I tried some built-in plugins in Ardour, with no luck so far - truly, I’m an amateur…

Can anyone help me with this, provide some tips, suggestions, plugin names or actual settings to try create this cool “Nakai” reverb effect with Ardour? I would appreciate any help!

Cheers,
Wojtek

You would get a more technically adept answer by asking your question on the forum over at KVRAUDIO.COM, but what I’m hearing is about a 2-second stereo reverb tail with maybe 1/3 sec of pre-delay, most of the lows scooped out and the extreme highs rolled off as well. Basically, the kind of response one might hear inside a stone room with irregular diffuse surfaces, like a castle basement.

You might get lucky trying out the “IR” convolution reverb (http://factorial.hu/plugins/lv2/ir) which was listed here a few years back as someone’s favorite reverb.

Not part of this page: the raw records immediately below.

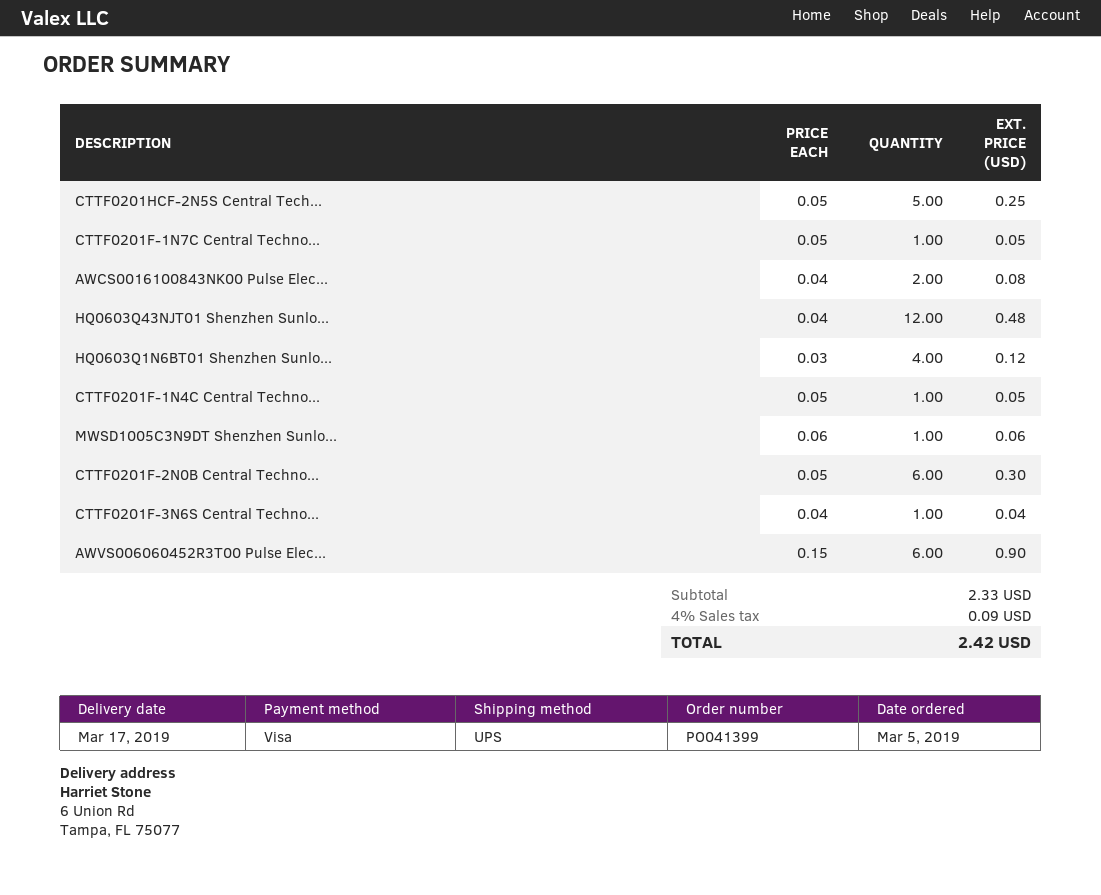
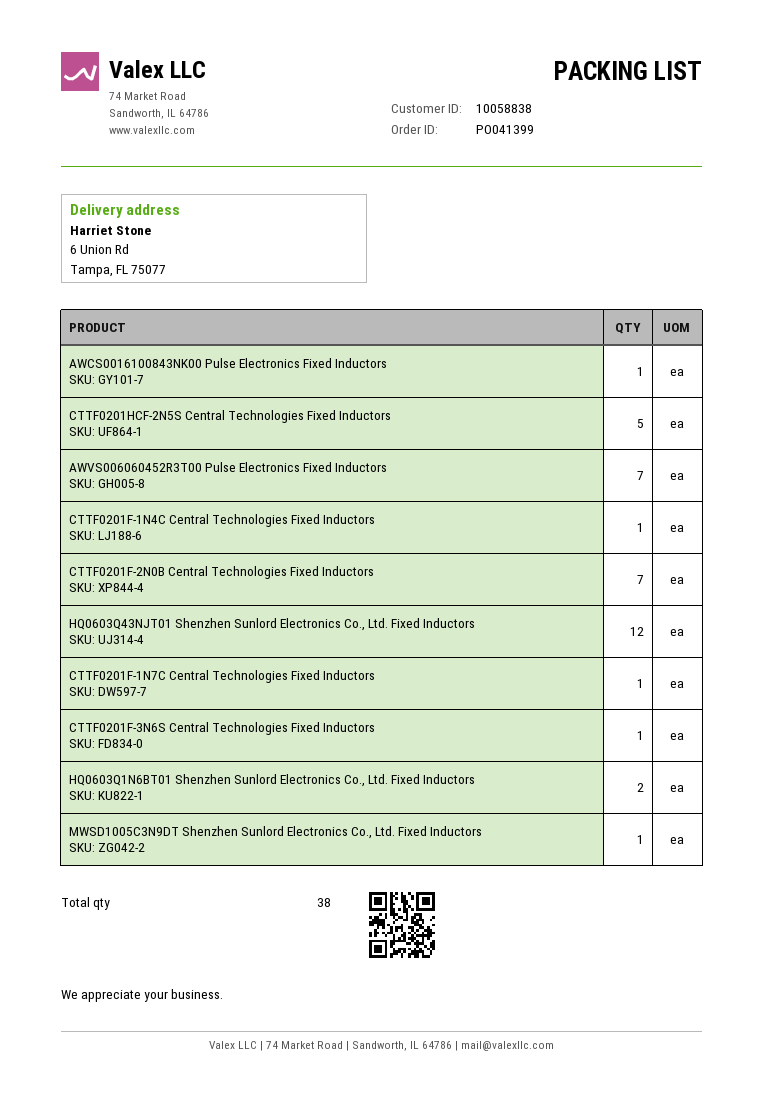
AWCS0016100843NK00 Pulse Elec...: 2 -> 1
HQ0603Q1N6BT01 Shenzhen Sunlo...: 4 -> 2
CTTF0201F-2N0B Central Techno...: 6 -> 7
AWVS006060452R3T00 Pulse Elec...: 6 -> 7

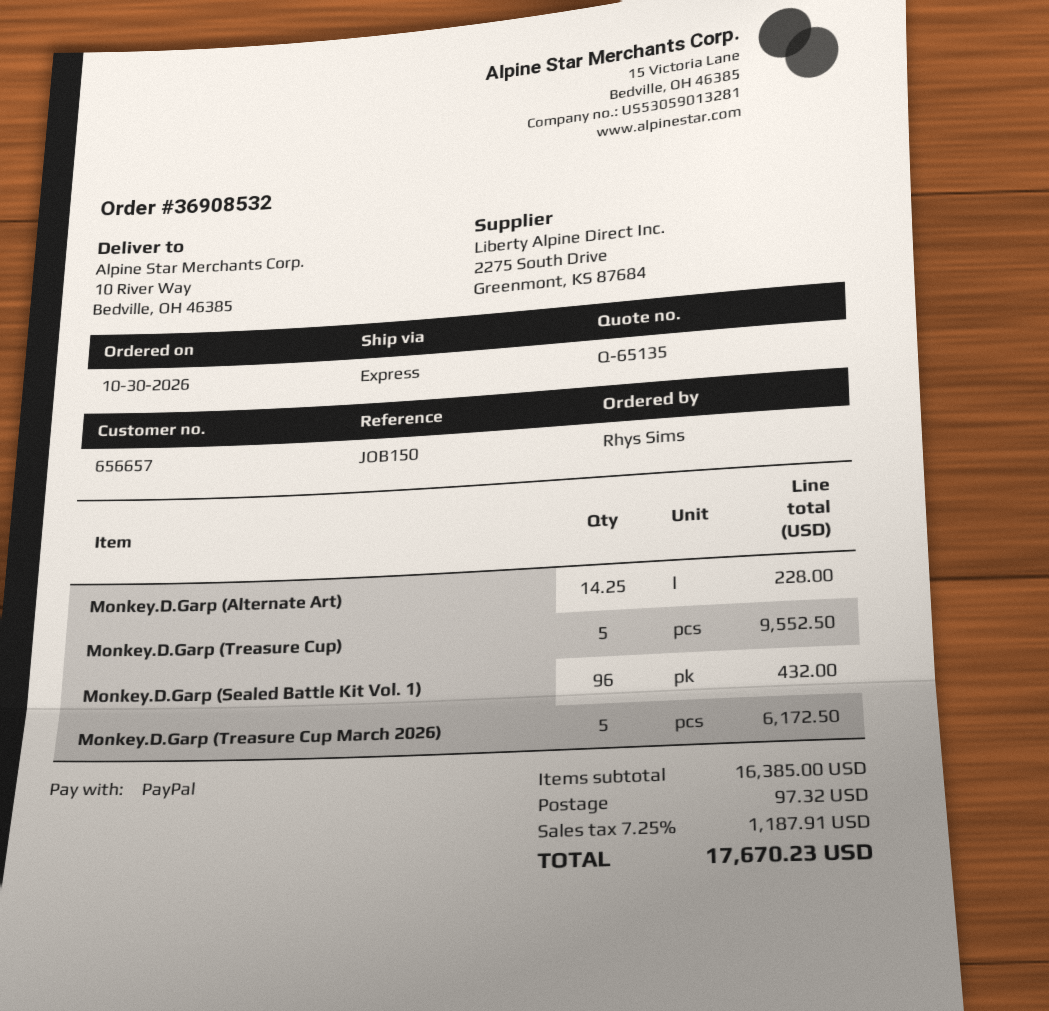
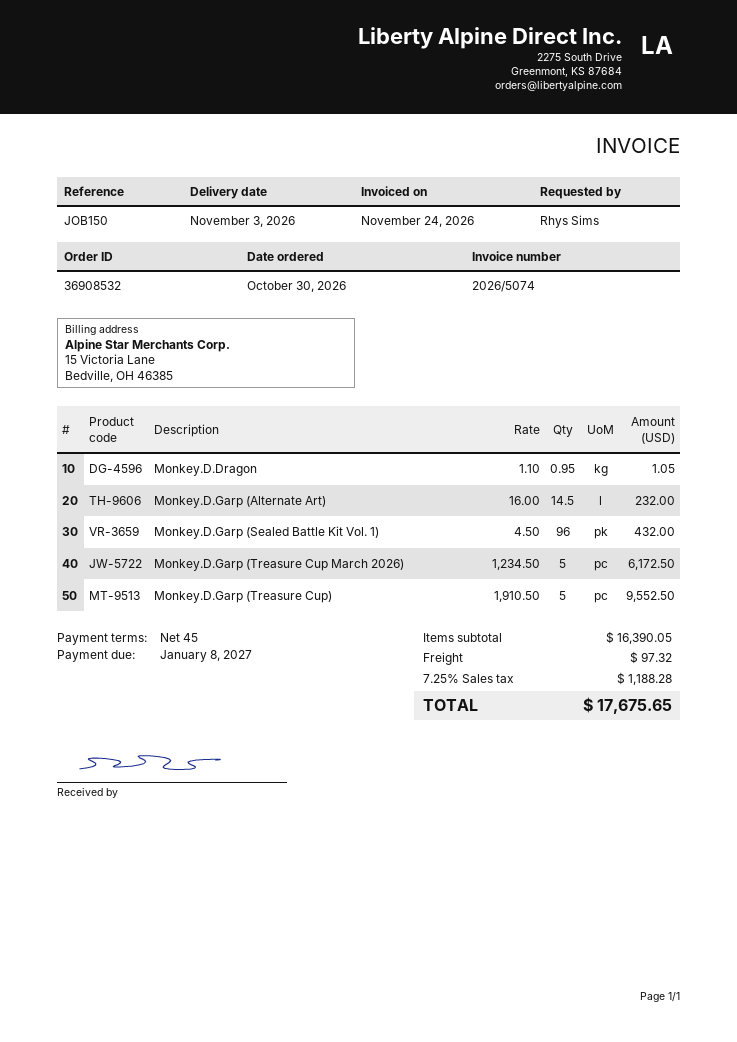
Monkey.D.Garp (Alternate Art): 14.25 for 228.00 -> 14.5 for 232.00
Monkey.D.Dragon: none -> 0.95 for 1.05
subtotal: 16385.00 -> 16390.05
tax: 7.25% = 1187.91 -> 7.25% = 1188.28
total: 17670.23 -> 17675.65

Miking the flute partway near the fipple will probably give your sound the slight “chirp” it needs to balance against the darker reverb tone.

Haven’t heard the exact example you provided(On the road at the moment, sorry), but my experience with native american flute recordings is that the goal is to have a long reverb tail that sounds natural. Often times I will use a combination of a delay, and reverb for this effect, generally routing the wet output of the delay into the reverb, as well as the dry sound of the flute as needed, and then mixing in the wet of the verb to create a good balance, often times automating the wet return so that it is slightly lower during the phrase of the flute, and bringing it up after the playing of the flute is done.

Thank you for your responses, I appreciate!

I will apply your suggestions and see what I can come up with :slight_smile:

Do let us know how you get on and post a sample if you can. I’d be interested to hear it and to know how you did it if you get a good result.

@anahata,

Will do :).

So far, I’m stuck with IR plugin suggested by AP_in_DC, can’t even install it ;). Guess I spent too much time on KDE…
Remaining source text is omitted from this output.